• What you should do
Set the records down again, exactly, without their images.
* * *
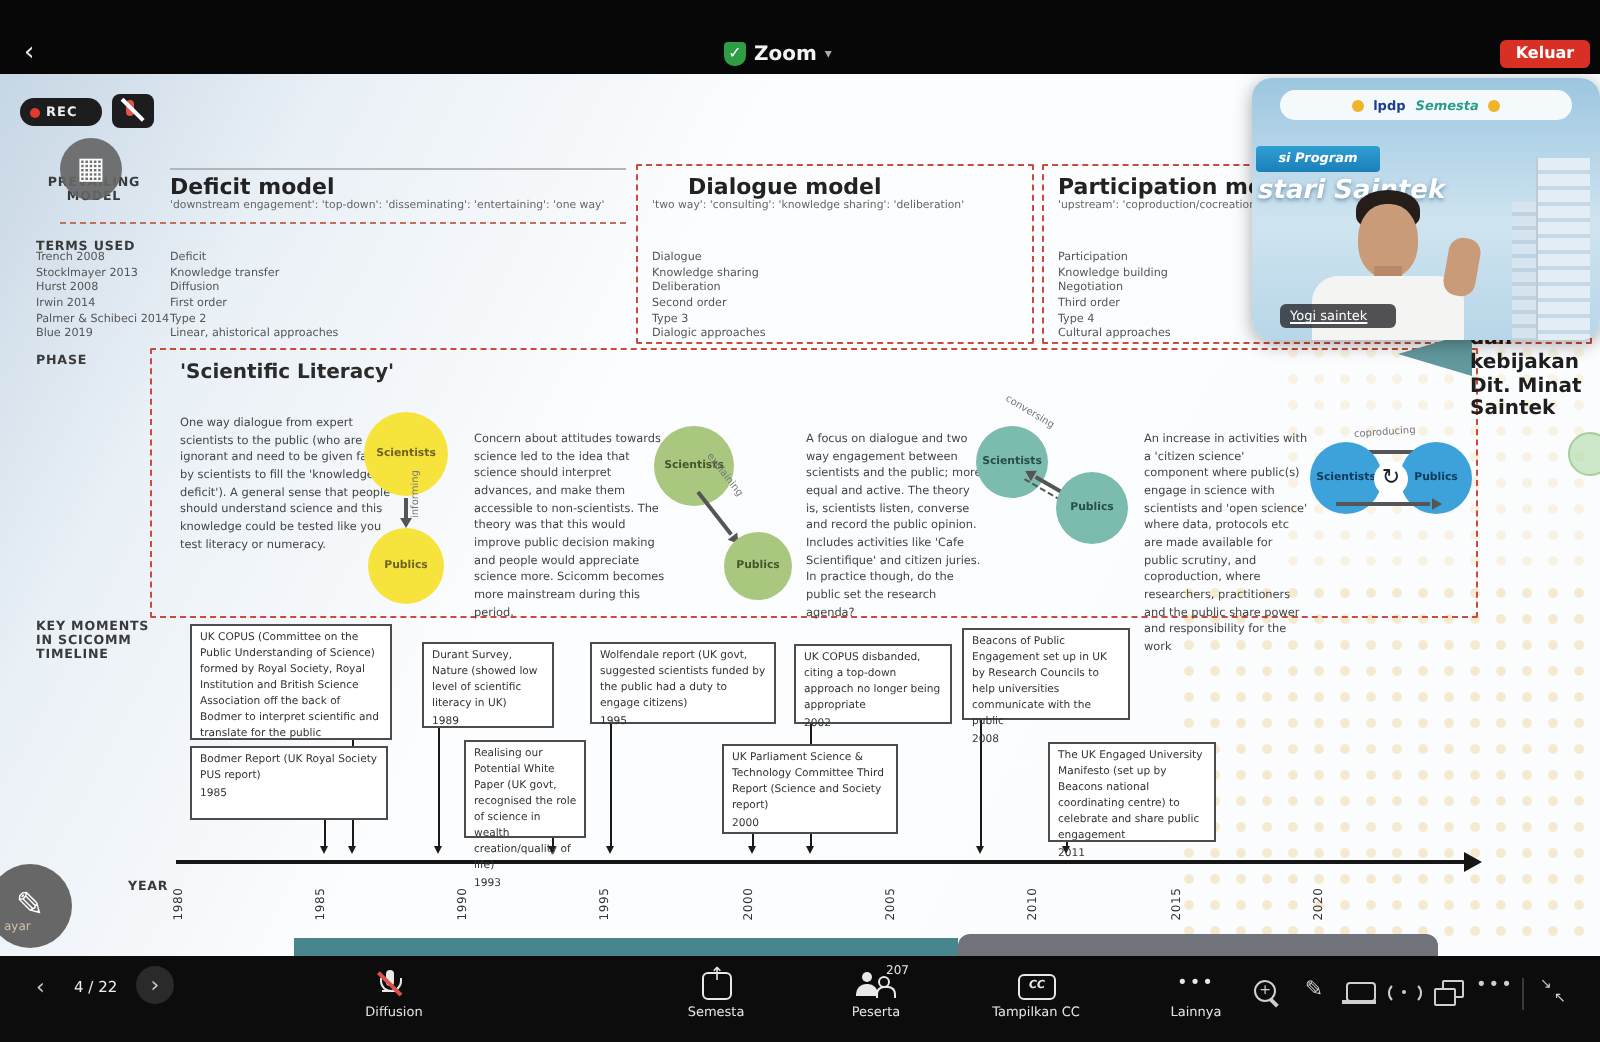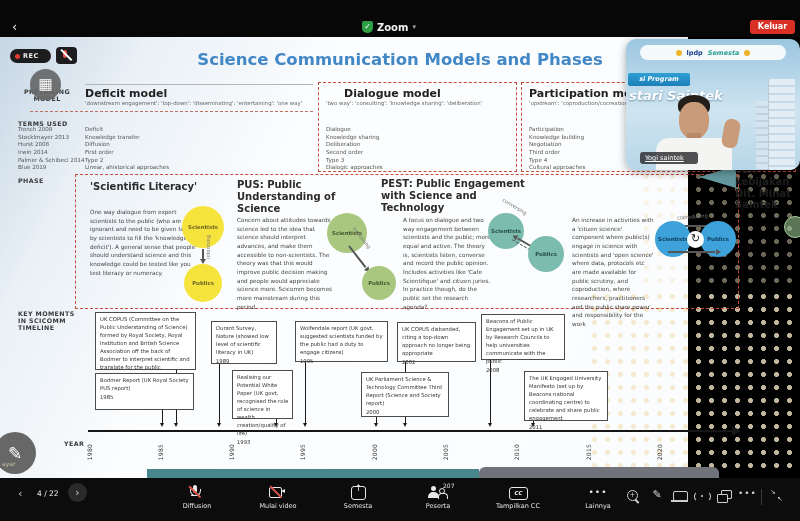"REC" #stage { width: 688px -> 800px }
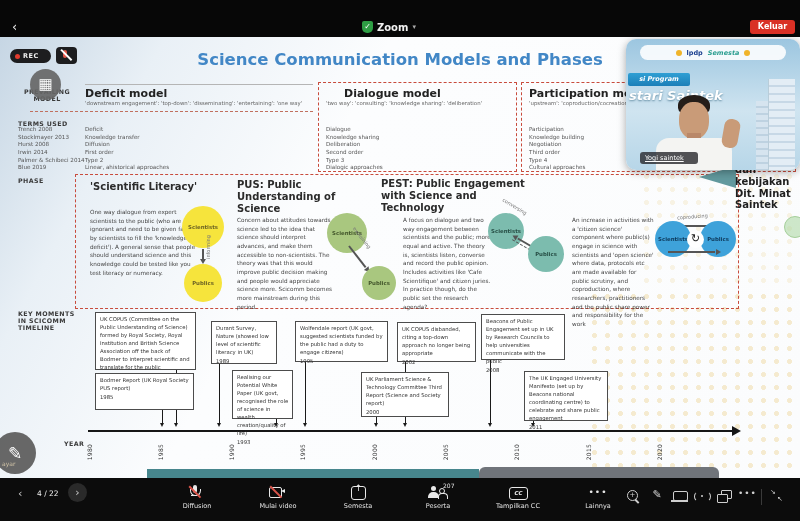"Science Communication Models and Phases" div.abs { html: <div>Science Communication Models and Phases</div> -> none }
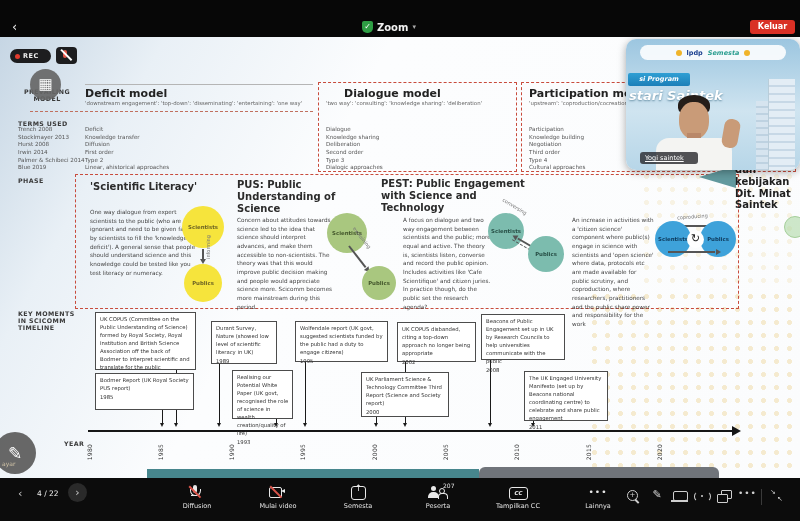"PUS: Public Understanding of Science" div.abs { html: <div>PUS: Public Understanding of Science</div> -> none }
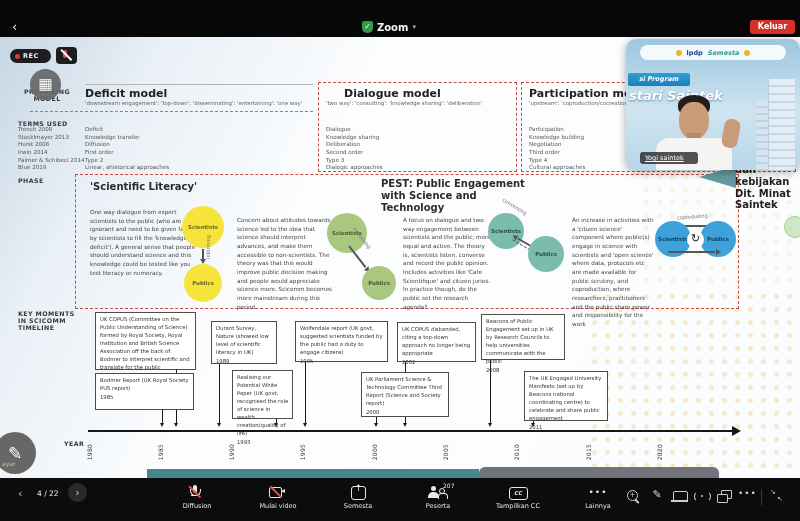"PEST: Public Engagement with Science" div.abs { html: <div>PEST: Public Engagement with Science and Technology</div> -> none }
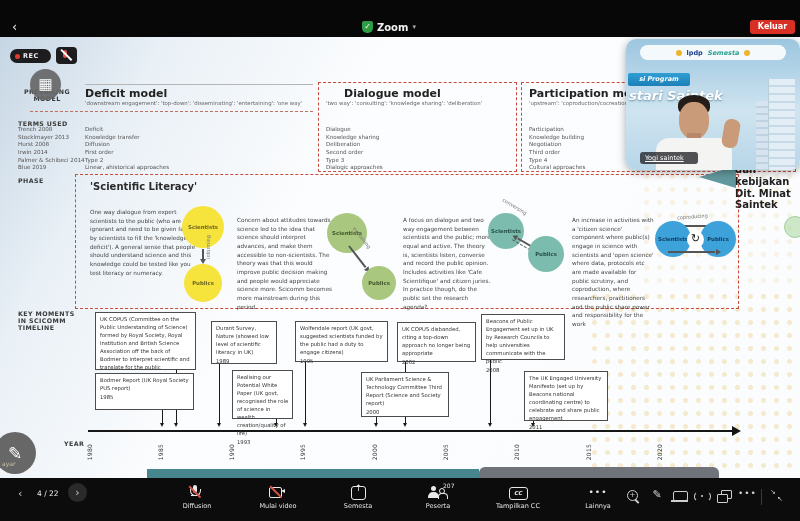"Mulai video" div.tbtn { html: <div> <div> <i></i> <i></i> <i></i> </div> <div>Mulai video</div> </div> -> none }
* * *
• Expected output
"REC" #stage { width: 688px -> 800px }
"Science Communication Models and Phases" div.abs { html: <div>Science Communication Models and Phases</div> -> none }
"PUS: Public Understanding of Science" div.abs { html: <div>PUS: Public Understanding of Science</div> -> none }
"PEST: Public Engagement with Science" div.abs { html: <div>PEST: Public Engagement with Science and Technology</div> -> none }
"Mulai video" div.tbtn { html: <div> <div> <i></i> <i></i> <i></i> </div> <div>Mulai video</div> </div> -> none }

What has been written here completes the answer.